Abstract
Background:
Preoperative quadriceps and hamstring muscle weakness may predispose patients to strength deficits and prolonged recovery in the setting of anterior cruciate ligament (ACL) injury. Three-dimensional (3D) magnetic resonance imaging (MRI) analysis has been developed to provide a comprehensive assessment of the thigh musculature.
Purpose:
To (1) describe the magnitude of quadriceps and hamstring muscle weakness relative to the uninjured limb preoperatively in patients with known ACL tears, and (2) determine if preoperative quadriceps and hamstring muscle volume correlate with quadriceps knee extension strength and hamstring knee flexion strength.
Study Design:
Cross-sectional study; Level of evidence, 3.
Methods:
Patients undergoing primary ACL reconstruction (ACLR) underwent MRI scans of the bilateral lower extremities and strength testing preoperatively within 7 days of ACLR. Three-dimensional MRI–based autosegmentation was used to measure the volume of individual quadriceps and hamstring muscles. Preoperative knee extension and flexion strength were assessed isometrically at 90° and isokinetically. Linear mixed-effects models were used to assess muscle volume by limb interaction effect on strength. Pearson correlation coefficients (r) were used to assess the association between muscle volume and strength in the injured and uninjured limbs.
Results:
In total, 72 patients were included (mean age, 26.6 ± 8.8 years; 64% male) with the median time to preoperative strength assessment and MRI within 90 days of injury. Comparing the ACL-injured limb to the uninjured limb, isometric knee extension and flexion strength demonstrated mean limb symmetry indices (LSIs) of 80.1% ± 18.5% (P < .001) and 83.7% ± 17.7% (P < .001), respectively. Additionally, measured quadriceps and hamstring volume demonstrated mean LSIs of 89.9% ± 8.8% (P < .001) and 95.4% ± 4.6% (P < .001), respectively.
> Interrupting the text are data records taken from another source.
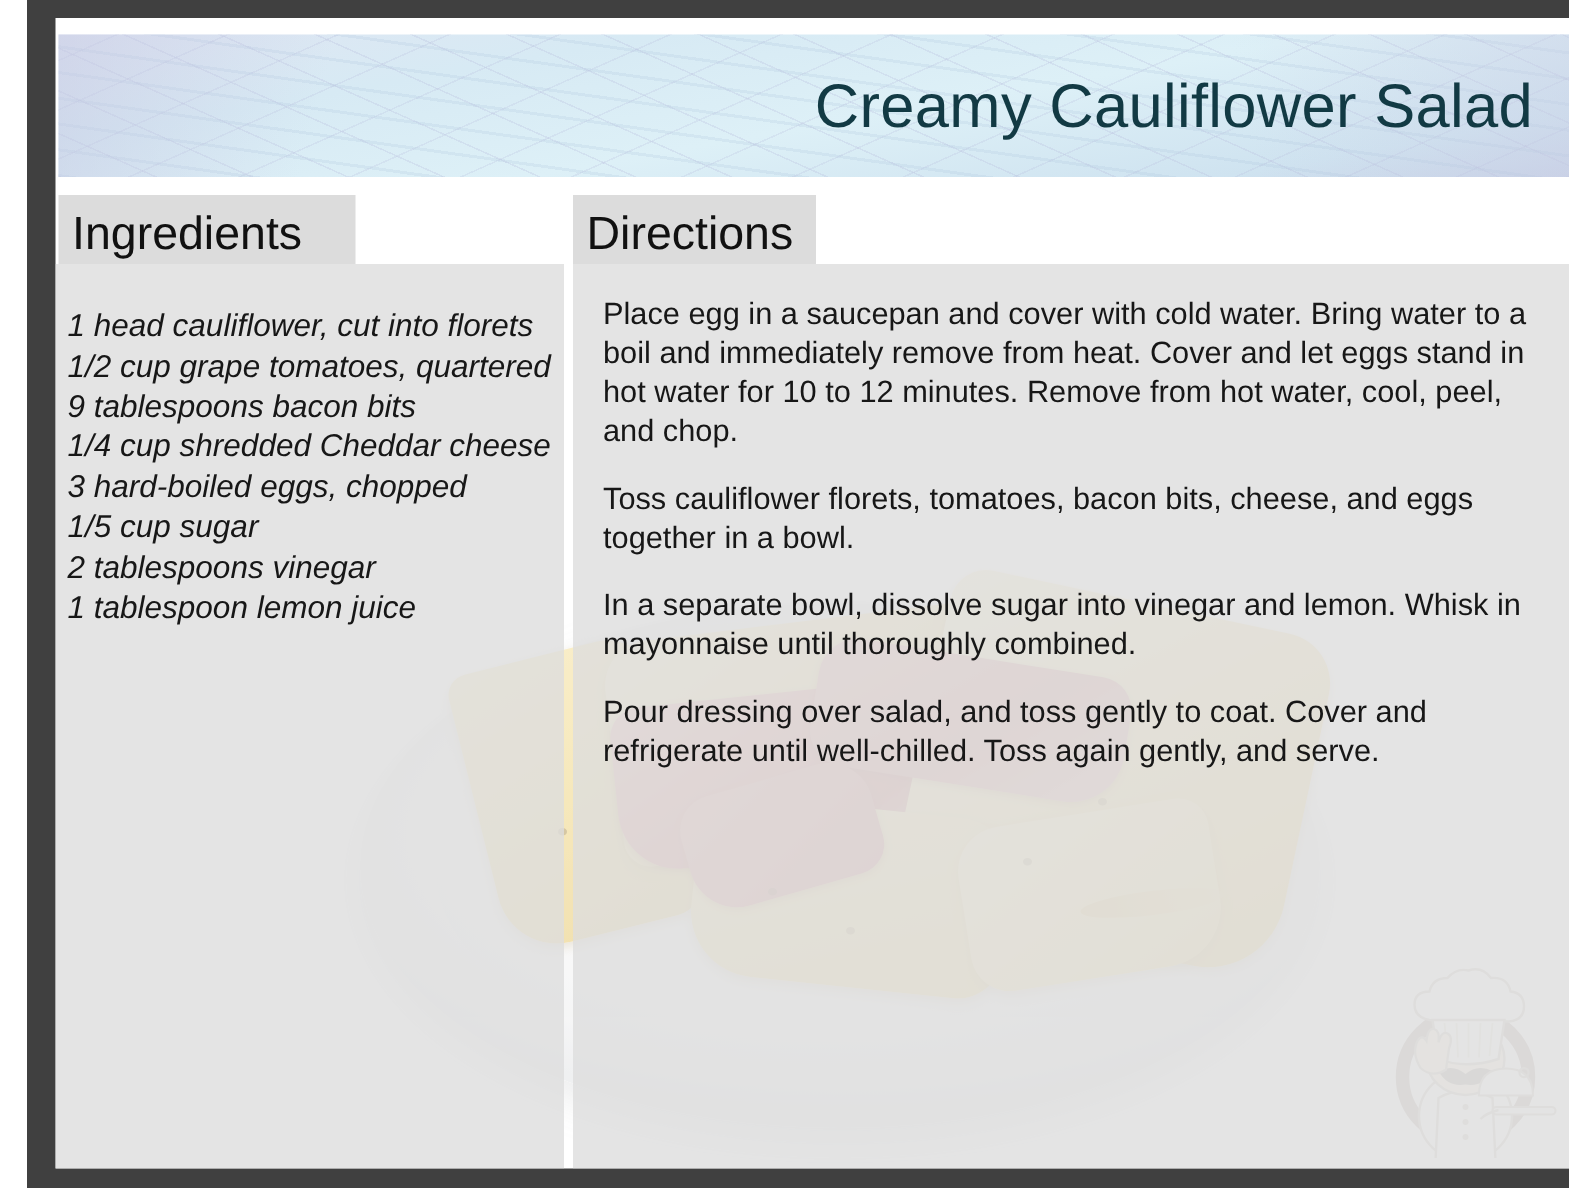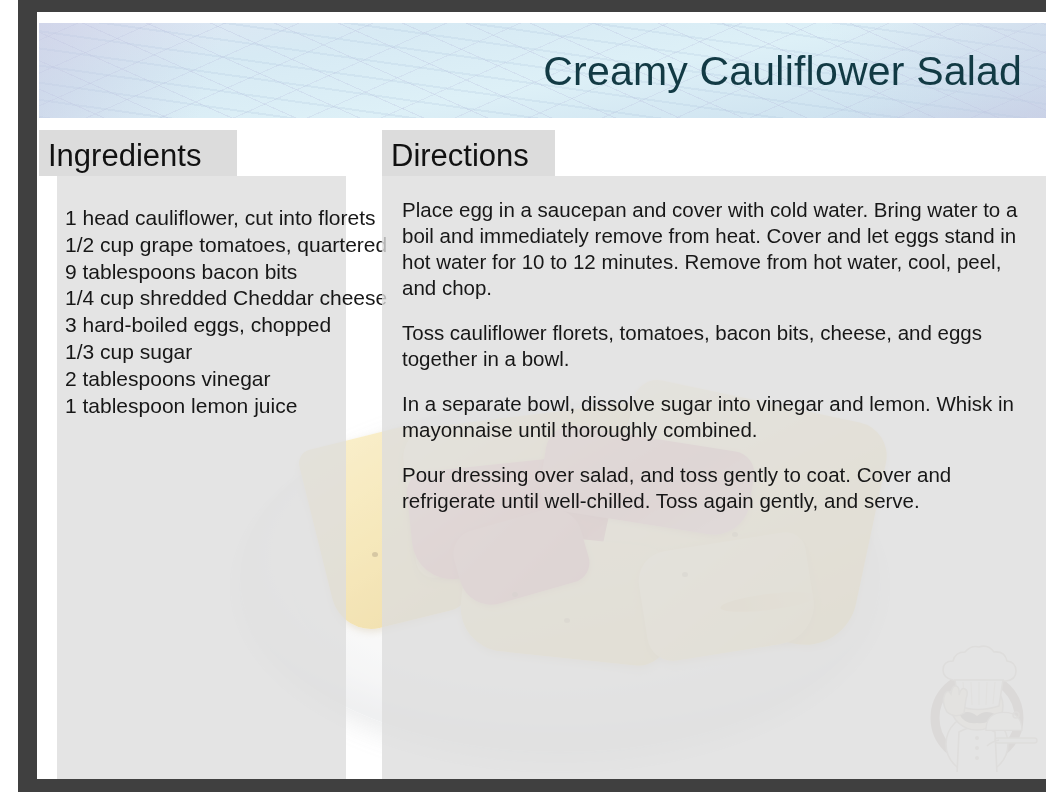--- a/index.html
+++ b/index.html
@@ -154,7 +154,7 @@
 
   #ingredients-head { left: 2px;  top: 118px; width: 198px; }
   #ingredients-body { left: 20px;  top: 164px; width: 289px; height: 603px; }
-  #directions-head  { left: 345px; top: 118px; width: 162px; padding-left: 11px; }
+  #directions-head  { left: 345px; top: 118px; width: 162px; }
   #directions-body  { left: 345px; top: 164px; width: 664px; height: 603px; }
 
   #ingredients-list {

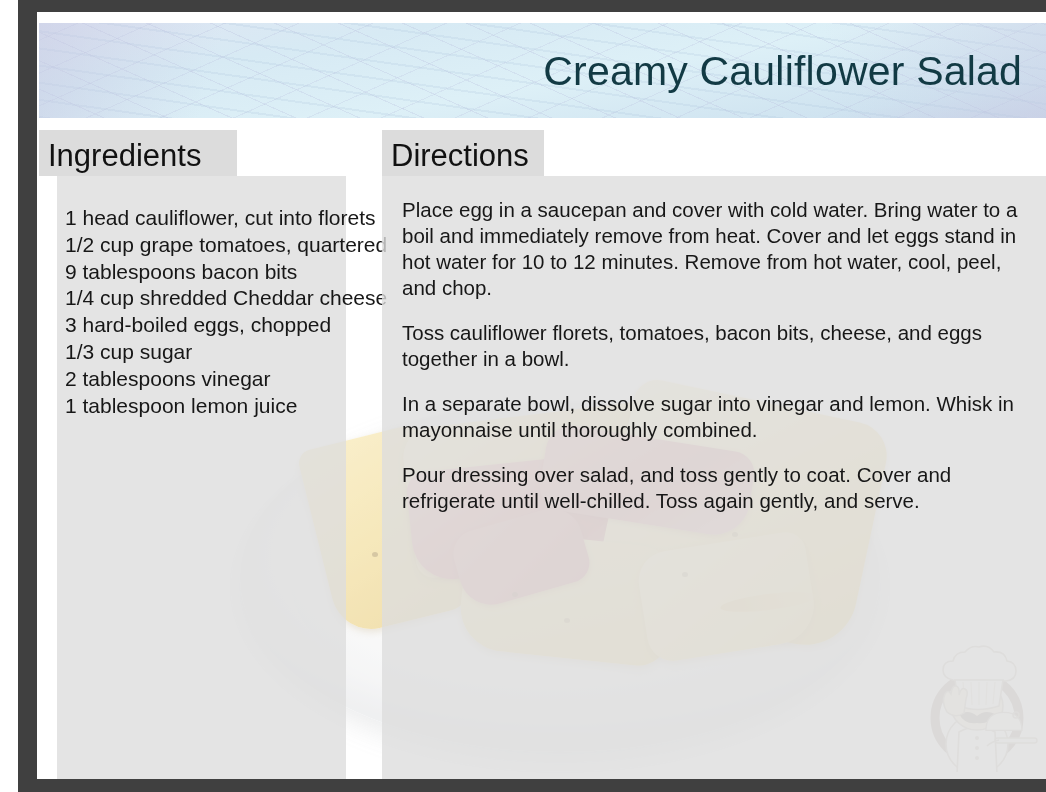--- a/index.html
+++ b/index.html
@@ -153,7 +153,7 @@
   }
 
   #ingredients-head { left: 2px;  top: 118px; width: 198px; }
-  #ingredients-body { left: 20px;  top: 164px; width: 289px; height: 603px; }
+  #ingredients-body { left: 0;  top: 164px; width: 339px; height: 603px; font-style: italic; }
   #directions-head  { left: 345px; top: 118px; width: 162px; }
   #directions-body  { left: 345px; top: 164px; width: 664px; height: 603px; }
 

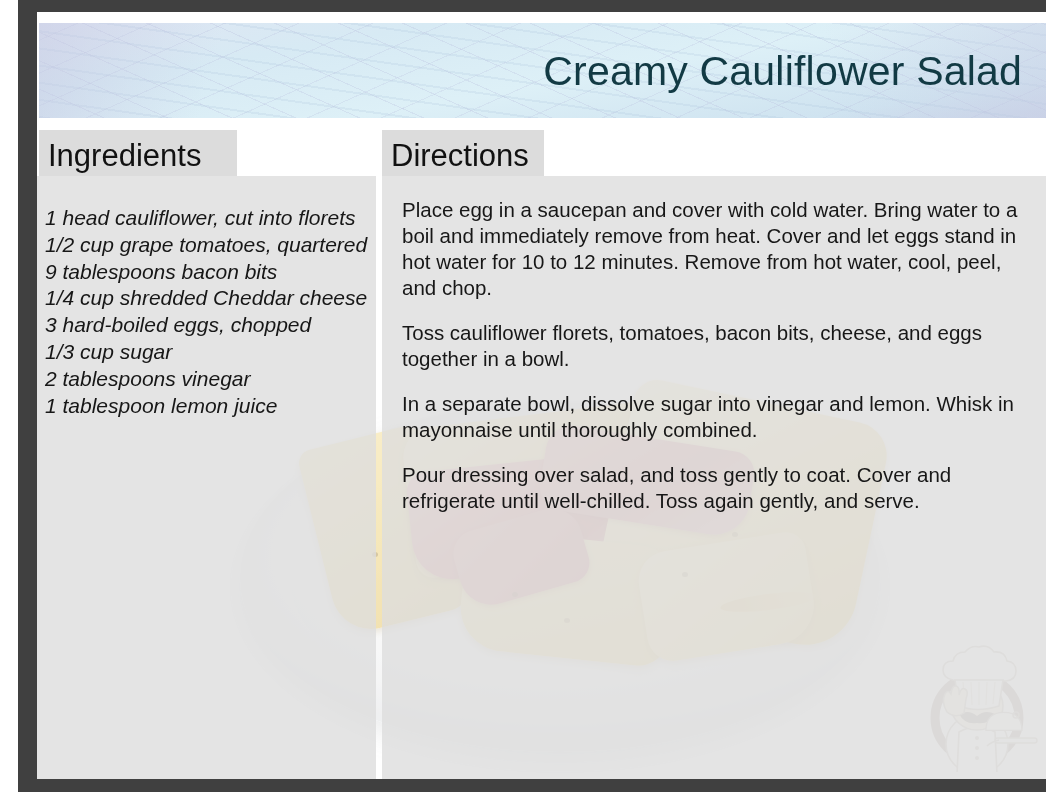--- a/index.html
+++ b/index.html
@@ -240,7 +240,7 @@
         <div>9 tablespoons bacon bits</div>
         <div>1/4 cup shredded Cheddar cheese</div>
         <div>3 hard-boiled eggs, chopped</div>
-        <div>1/3 cup sugar</div>
+        <div>1/5 cup sugar</div>
         <div>2 tablespoons vinegar</div>
         <div>1 tablespoon lemon juice</div>
       </div>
There was moderate to strong positive associations between individual muscle volume and strength in both the injured and uninjured limbs, regardless of the mode of strength assessment (r = 0.43-0.84; all P < .001).
Conclusion:
Preoperatively, a 20% deficit in isometric knee extension strength and a 10% deficit in quadriceps muscle volume was noted in the ACL-injured knee compared to the uninjured limb. A moderate to strong correlation between quadriceps strength and each individual quadriceps muscle volume measured by a 3D MRI platform was observed before ACLR. Findings suggest the utility of automated 3D MRI volumetric segmentation as an adjunct to complement formal preoperative strength assessment. Additionally, this method may be used to identify patients at risk for delayed and/or degraded functional outcomes after ACLR.